Commentators on television and radio have fueled the fire of incivility. With their daily barrage of incendiary words, their inflammatory speeches, and outrageous and inaccurate interpretation of history, they pave the way for some individuals to follow through with their "call to arms." When repeated often enough, those who live on the fringes will act in unexpected and dangerous ways. The latter half of the 20th century bears witness to this with the assassinations of President John Kennedy, Dr. Martin Luther King, Jr., and Senator Robert Kennedy.
We are responsible for the words we choose, and we cannot blame others for taking action when we paved the path for their intentions.
Many laughed when an Iraqi journalist threw his shoes at President George Bush during a news conference in Baghdad. We should not be surprised that if we allow insults, verbal threats and objects to be thrown at an elected official, it would only be a matter of time before someone might use a more lethal means to express outrage over an individual's political beliefs or policies.
Regardless of anyone's opinion of an elected official, he or she is voted into office by the people. The fact that this crime occurred at a Town Hall style meeting, where Congresswoman Giffords was addressing the needs and concerns of her constituents, signifies a real threat to our way of life, the right of free speech and the right of public assembly, in ways more onerous than the terrorist attacks of 9-11.

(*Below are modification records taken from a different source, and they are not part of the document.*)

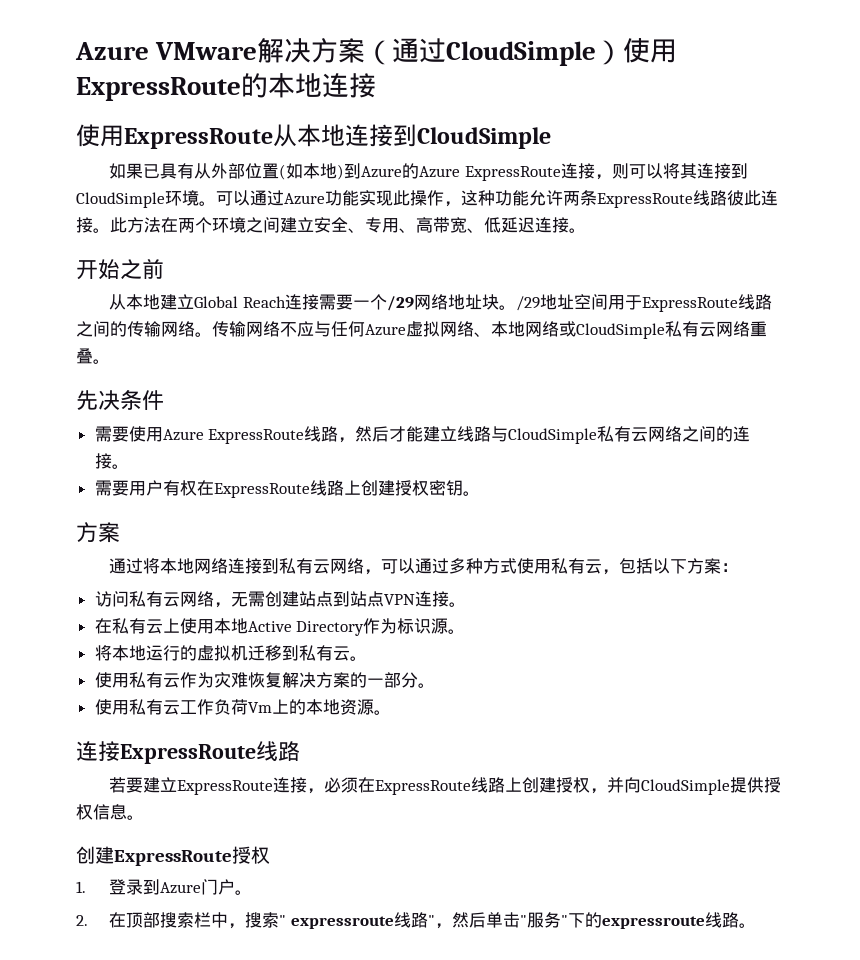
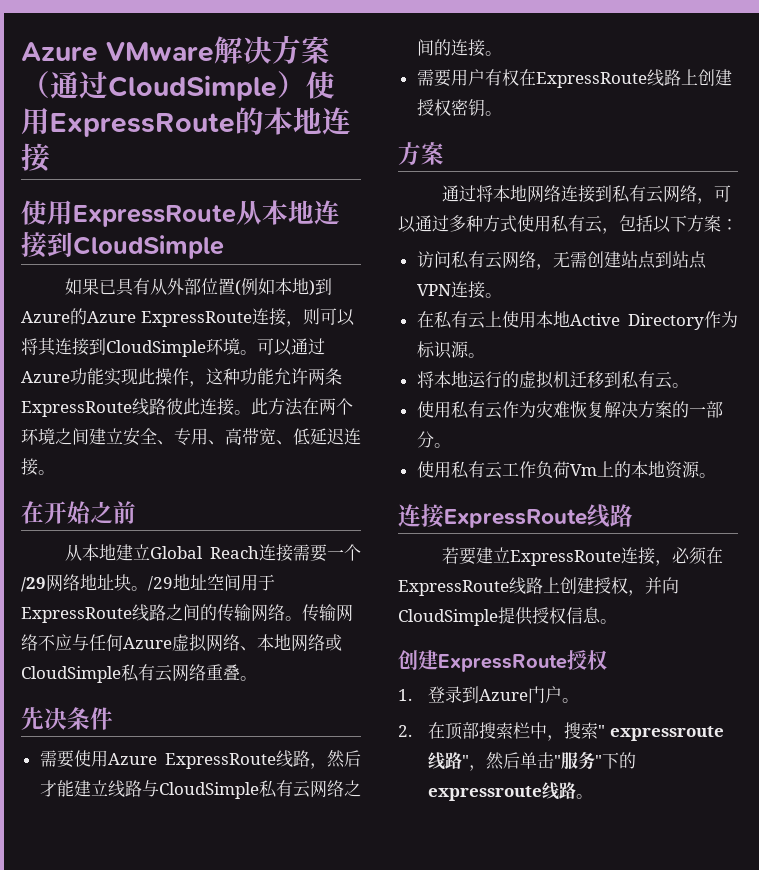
- 如果已具有从外部位置(如本地)到Azure的Azure ExpressRoute连接，则可以将其连接到CloudSimple环境。
+ 如果已具有从外部位置(例如本地)到Azure的Azure ExpressRoute连接，则可以将其连接到CloudSimple环境。
- 开始之前
+ 在开始之前

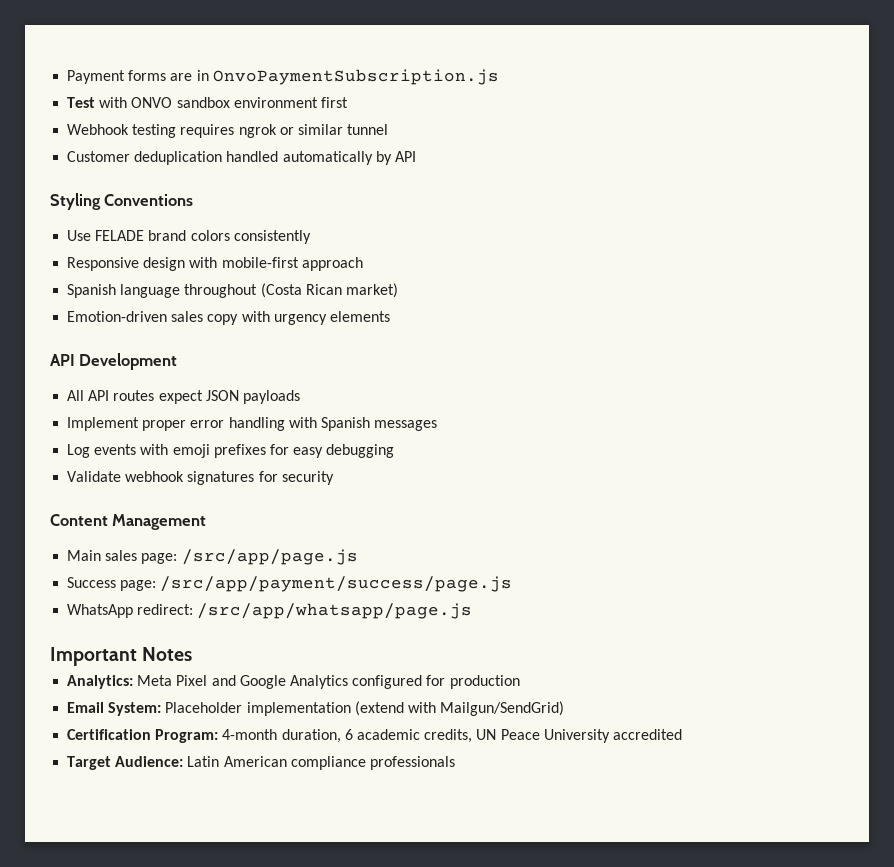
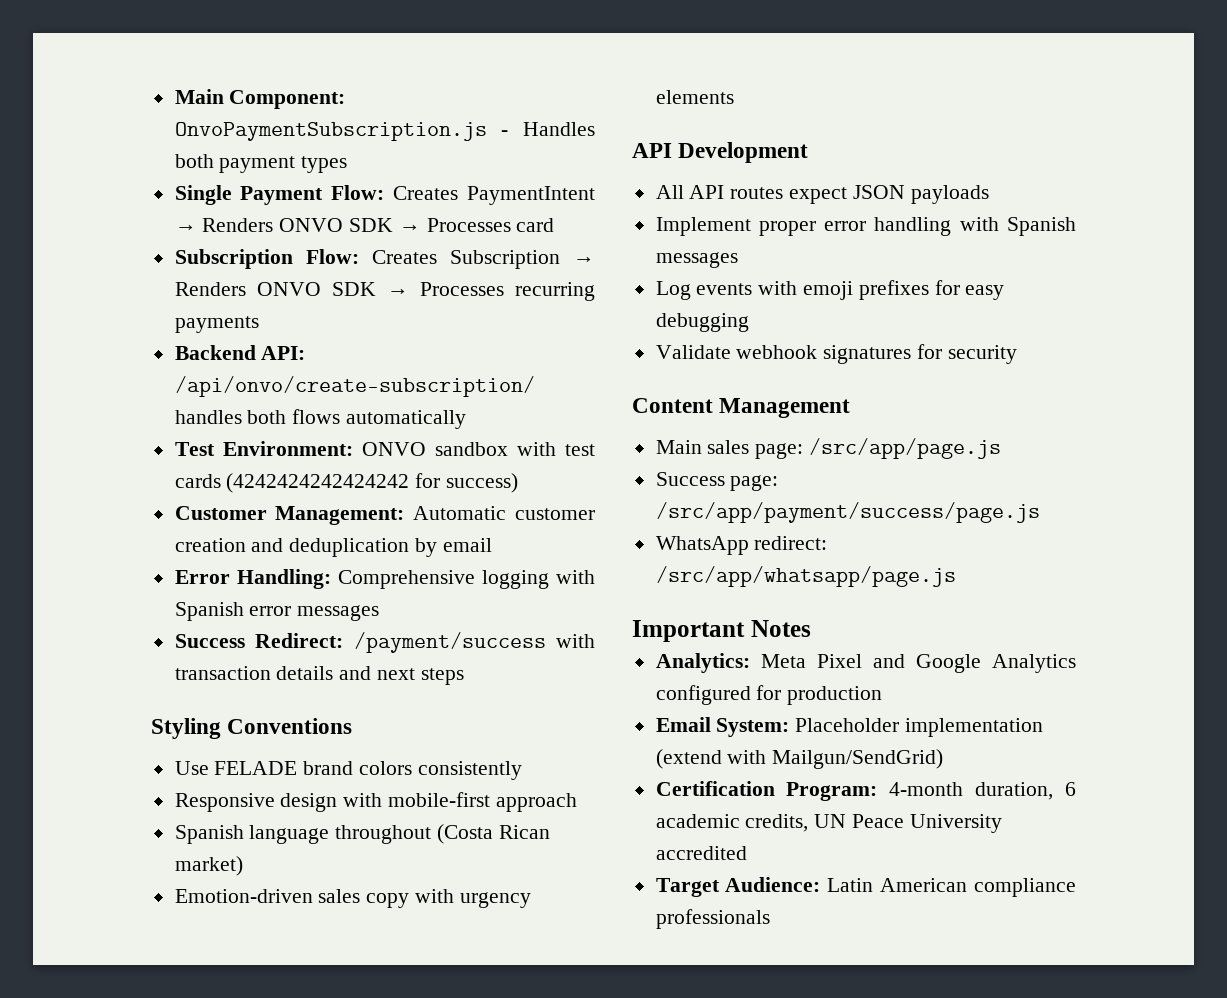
- Payment forms are in OnvoPaymentSubscription.js
+ Main Component: OnvoPaymentSubscription.js - Handles both payment types
+ Single Payment Flow: Creates PaymentIntent → Renders ONVO SDK → Processes card
+ Subscription Flow: Creates Subscription → Renders ONVO SDK → Processes recurring payments
+ Backend API: /api/onvo/create-subscription/ handles both flows automatically
- Test with ONVO sandbox environment first
- Webhook testing requires ngrok or similar tunnel
- Customer deduplication handled automatically by API
+ Test Environment: ONVO sandbox with test cards (4242424242424242 for success)
+ Customer Management: Automatic customer creation and deduplication by email
+ Error Handling: Comprehensive logging with Spanish error messages
+ Success Redirect: /payment/success with transaction details and next steps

It is my sincere hope that the language and attitudes in of those in elected office as well as individuals in all political parties will return to a more civil manner of discourse. I hope websites with cross hairs focused on individual electoral districts and calls for "Second Amendment Solutions" will be viewed as unpatriotic and condemned by all. Perhaps the tragic deaths of six individuals including a federal judge and nine year old girl will steer us back to the work that all of us ought to strive for as outlined in the preamble to our Constitution, "To form more perfect union." And that is to the point.